In fact, thanks to partnerships between the major software providers and dental schools, all dental students now are familiar with paperless recordkeeping. Yet the electronic frontier carries its own host of dangers for practice owners and patients alike.
“You’ve got 2 things going,” Huot said. “You’ve got hacker problems, and you’ve got Health Insurance Portability and Accountability Act (HIPAA) violations.”
Many physicians have launched patient portals where their patients can access their medical information securely and confidentially while satisfying HIPAA regulations. Huot believes that similar systems will emerge in dentistry. Still, many small practices don’t have the firewall muscle to protect these records yet.
“I would venture to guess that there are several practices still working in Windows XP. Microsoft will tell you that they can’t support it, nor is it secure. So all those people are potentially targets for hacking,” Huot said dental implant machine.
It’s a new landscape for dentists who are now looking to retire and sell their practices. Instead of a fresh-faced kid just out of school, it may be a corporation on the other side of the table. Technology may need an expensive overhaul, with an eye on new regulations. And patients themselves may have trouble paying.

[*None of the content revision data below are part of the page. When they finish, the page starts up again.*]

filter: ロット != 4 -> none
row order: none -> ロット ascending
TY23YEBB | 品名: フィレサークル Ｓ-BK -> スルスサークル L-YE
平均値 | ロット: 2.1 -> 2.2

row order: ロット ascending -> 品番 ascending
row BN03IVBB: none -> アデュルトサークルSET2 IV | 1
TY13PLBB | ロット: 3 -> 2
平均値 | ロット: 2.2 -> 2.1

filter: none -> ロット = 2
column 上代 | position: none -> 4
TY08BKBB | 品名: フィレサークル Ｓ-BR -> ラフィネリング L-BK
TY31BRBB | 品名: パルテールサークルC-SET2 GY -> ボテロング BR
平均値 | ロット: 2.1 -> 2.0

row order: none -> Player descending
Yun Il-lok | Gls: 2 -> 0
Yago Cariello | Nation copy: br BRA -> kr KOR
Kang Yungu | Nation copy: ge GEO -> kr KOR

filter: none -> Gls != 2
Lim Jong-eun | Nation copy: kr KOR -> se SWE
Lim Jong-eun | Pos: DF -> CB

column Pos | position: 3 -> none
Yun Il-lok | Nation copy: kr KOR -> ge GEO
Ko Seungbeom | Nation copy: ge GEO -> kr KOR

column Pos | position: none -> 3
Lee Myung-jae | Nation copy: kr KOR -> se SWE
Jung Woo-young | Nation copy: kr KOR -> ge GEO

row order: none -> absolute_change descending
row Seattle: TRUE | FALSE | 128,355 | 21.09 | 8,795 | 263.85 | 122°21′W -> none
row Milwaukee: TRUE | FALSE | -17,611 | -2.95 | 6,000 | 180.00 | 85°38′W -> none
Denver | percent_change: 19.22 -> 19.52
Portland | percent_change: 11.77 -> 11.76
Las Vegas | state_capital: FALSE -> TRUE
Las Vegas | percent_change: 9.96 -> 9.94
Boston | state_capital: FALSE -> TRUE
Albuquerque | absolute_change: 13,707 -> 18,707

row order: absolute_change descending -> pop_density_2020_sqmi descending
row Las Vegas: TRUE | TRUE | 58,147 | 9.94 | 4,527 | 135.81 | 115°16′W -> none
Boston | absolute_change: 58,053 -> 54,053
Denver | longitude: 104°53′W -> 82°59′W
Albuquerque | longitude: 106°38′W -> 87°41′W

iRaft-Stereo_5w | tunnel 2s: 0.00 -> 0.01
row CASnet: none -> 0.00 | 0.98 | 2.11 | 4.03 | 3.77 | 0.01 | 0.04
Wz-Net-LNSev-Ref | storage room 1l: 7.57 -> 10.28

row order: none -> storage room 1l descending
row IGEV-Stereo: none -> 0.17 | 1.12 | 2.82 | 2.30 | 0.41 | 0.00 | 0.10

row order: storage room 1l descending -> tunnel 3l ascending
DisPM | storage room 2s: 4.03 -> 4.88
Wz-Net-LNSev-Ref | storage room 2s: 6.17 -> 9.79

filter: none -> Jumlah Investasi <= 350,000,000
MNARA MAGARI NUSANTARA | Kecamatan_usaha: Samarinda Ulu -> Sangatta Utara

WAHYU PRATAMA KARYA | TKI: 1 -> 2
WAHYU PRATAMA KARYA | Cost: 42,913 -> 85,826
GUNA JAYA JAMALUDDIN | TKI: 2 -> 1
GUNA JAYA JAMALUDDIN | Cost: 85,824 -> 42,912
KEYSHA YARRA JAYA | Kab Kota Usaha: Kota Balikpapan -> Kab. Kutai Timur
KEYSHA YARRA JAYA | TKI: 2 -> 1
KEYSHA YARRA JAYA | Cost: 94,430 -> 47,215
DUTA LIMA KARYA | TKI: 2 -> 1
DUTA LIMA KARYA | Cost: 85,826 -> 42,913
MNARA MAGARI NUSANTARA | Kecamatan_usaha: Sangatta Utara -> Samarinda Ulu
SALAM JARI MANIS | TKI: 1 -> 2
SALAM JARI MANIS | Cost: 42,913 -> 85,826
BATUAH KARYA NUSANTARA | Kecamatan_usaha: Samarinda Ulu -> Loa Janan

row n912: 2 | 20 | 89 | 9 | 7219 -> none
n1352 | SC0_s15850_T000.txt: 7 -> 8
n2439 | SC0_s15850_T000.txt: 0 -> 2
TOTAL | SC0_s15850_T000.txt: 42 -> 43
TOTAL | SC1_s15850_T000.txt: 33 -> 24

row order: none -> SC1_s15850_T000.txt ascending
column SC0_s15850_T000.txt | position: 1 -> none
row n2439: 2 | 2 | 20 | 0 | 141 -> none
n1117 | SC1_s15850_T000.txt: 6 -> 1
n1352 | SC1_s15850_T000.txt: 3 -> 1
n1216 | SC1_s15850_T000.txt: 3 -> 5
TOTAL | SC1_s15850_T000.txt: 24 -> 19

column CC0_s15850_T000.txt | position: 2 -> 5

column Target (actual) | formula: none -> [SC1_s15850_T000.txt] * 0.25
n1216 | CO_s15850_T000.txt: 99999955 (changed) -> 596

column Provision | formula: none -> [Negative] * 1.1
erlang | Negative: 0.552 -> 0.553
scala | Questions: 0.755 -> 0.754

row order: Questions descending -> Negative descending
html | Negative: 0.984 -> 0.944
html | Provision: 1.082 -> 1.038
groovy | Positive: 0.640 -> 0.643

But Huot is hopeful about the state of oral health in the country scian nebulizer.
“I think as a whole it’s getting better. When you look at older adults, they have retained their teeth for way longer than just a generation ago. On the pediatric side, we are making inroads. We don’t see as much rampant decay as we used to see. Some of it might be better nutrition. Some of it might be less sugary snacks,” Huot said.
“All that is going to increase our health contra angle handpiece. And because of the Medicaid system and because there’s a large population that’s qualified for that, some of them are actually getting the treatment done,” Huot said. “And once you find that patients are done, then it’s not as bad.”